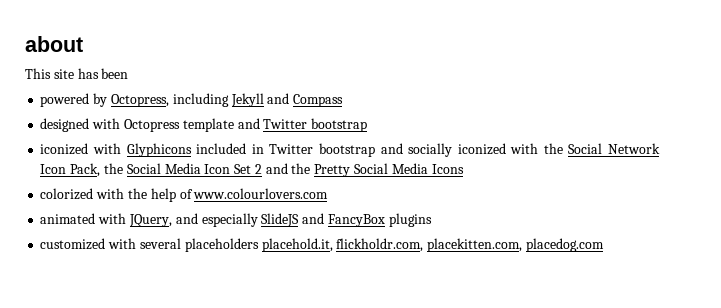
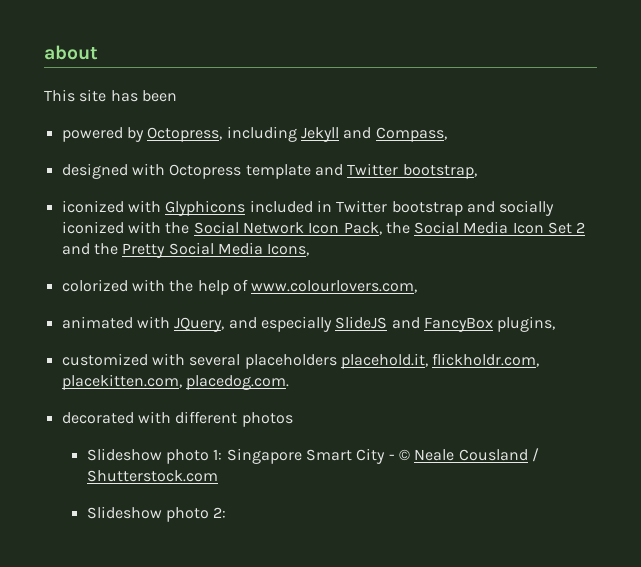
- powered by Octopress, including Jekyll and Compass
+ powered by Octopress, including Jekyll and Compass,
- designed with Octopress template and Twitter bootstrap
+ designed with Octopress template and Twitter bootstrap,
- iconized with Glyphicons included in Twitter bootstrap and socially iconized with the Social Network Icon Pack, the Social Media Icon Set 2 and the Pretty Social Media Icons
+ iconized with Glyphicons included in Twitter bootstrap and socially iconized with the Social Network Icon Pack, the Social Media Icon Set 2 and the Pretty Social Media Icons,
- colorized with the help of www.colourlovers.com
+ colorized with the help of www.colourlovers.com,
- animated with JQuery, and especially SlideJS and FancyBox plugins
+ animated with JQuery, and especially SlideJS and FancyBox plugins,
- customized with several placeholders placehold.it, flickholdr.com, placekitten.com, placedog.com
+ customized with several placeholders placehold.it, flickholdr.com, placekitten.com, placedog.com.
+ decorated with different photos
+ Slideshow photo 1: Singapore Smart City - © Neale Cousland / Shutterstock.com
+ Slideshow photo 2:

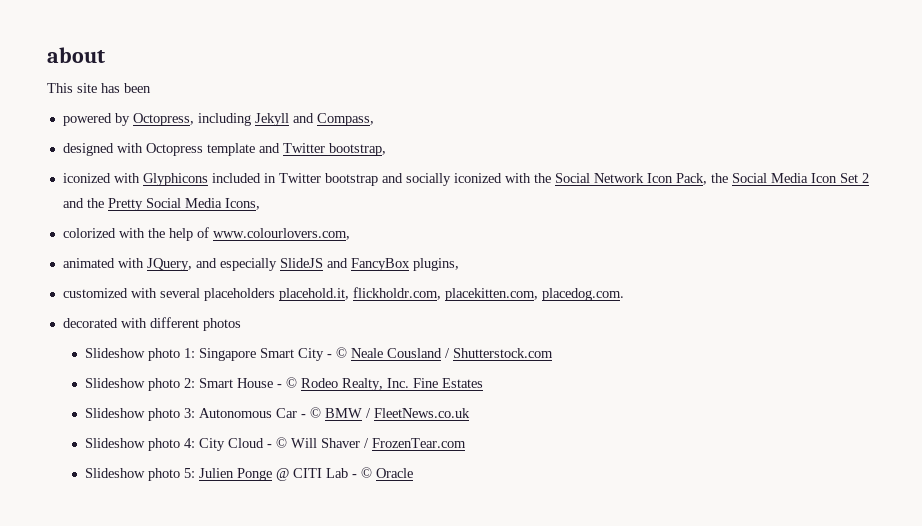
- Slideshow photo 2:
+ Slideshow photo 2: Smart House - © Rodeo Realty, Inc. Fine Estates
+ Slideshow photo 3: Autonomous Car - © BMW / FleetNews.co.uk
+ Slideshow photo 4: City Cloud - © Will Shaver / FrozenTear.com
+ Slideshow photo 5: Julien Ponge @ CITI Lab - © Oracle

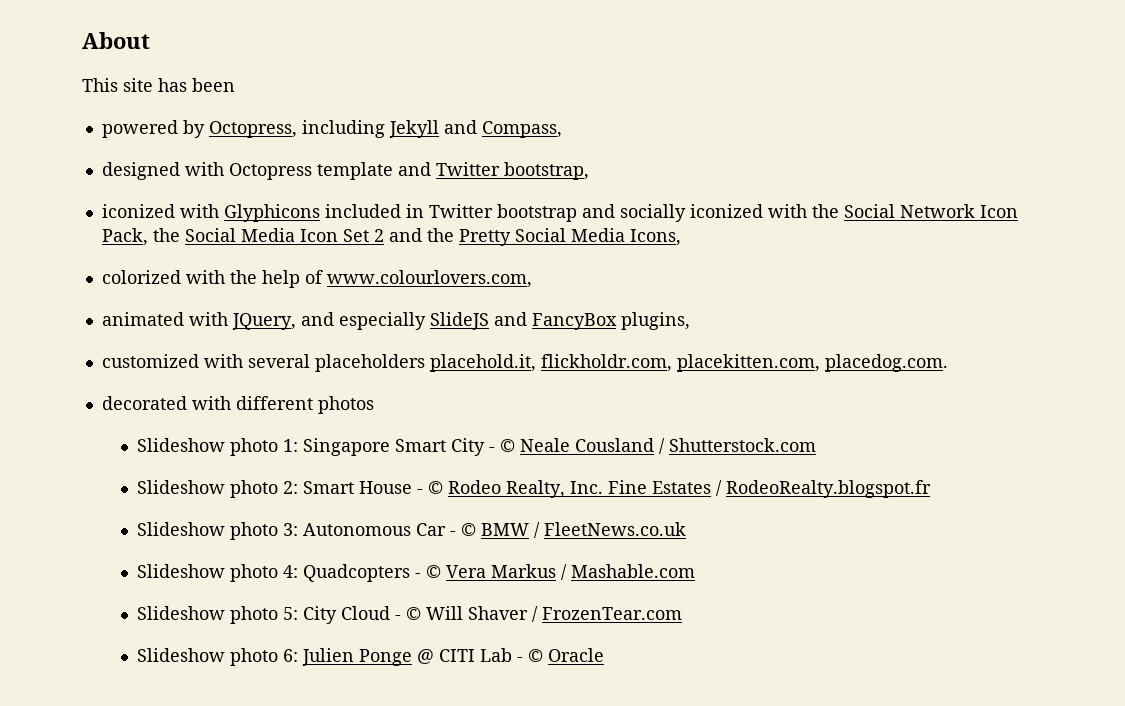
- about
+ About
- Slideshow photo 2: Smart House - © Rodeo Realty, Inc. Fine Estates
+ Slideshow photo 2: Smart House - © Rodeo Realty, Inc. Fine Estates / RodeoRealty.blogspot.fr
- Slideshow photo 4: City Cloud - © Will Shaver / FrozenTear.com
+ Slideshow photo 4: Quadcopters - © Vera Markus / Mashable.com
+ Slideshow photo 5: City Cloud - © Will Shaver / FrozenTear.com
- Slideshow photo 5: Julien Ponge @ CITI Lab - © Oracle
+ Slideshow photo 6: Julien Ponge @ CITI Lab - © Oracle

* * *

Action item> With pictures omitted, reproduce exactly the lines from the line containing "- animated with" through the end of the data above.

Result>
- animated with JQuery, and especially SlideJS and FancyBox plugins
+ animated with JQuery, and especially SlideJS and FancyBox plugins,
- customized with several placeholders placehold.it, flickholdr.com, placekitten.com, placedog.com
+ customized with several placeholders placehold.it, flickholdr.com, placekitten.com, placedog.com.
+ decorated with different photos
+ Slideshow photo 1: Singapore Smart City - © Neale Cousland / Shutterstock.com
+ Slideshow photo 2:

- Slideshow photo 2:
+ Slideshow photo 2: Smart House - © Rodeo Realty, Inc. Fine Estates
+ Slideshow photo 3: Autonomous Car - © BMW / FleetNews.co.uk
+ Slideshow photo 4: City Cloud - © Will Shaver / FrozenTear.com
+ Slideshow photo 5: Julien Ponge @ CITI Lab - © Oracle

- about
+ About
- Slideshow photo 2: Smart House - © Rodeo Realty, Inc. Fine Estates
+ Slideshow photo 2: Smart House - © Rodeo Realty, Inc. Fine Estates / RodeoRealty.blogspot.fr
- Slideshow photo 4: City Cloud - © Will Shaver / FrozenTear.com
+ Slideshow photo 4: Quadcopters - © Vera Markus / Mashable.com
+ Slideshow photo 5: City Cloud - © Will Shaver / FrozenTear.com
- Slideshow photo 5: Julien Ponge @ CITI Lab - © Oracle
+ Slideshow photo 6: Julien Ponge @ CITI Lab - © Oracle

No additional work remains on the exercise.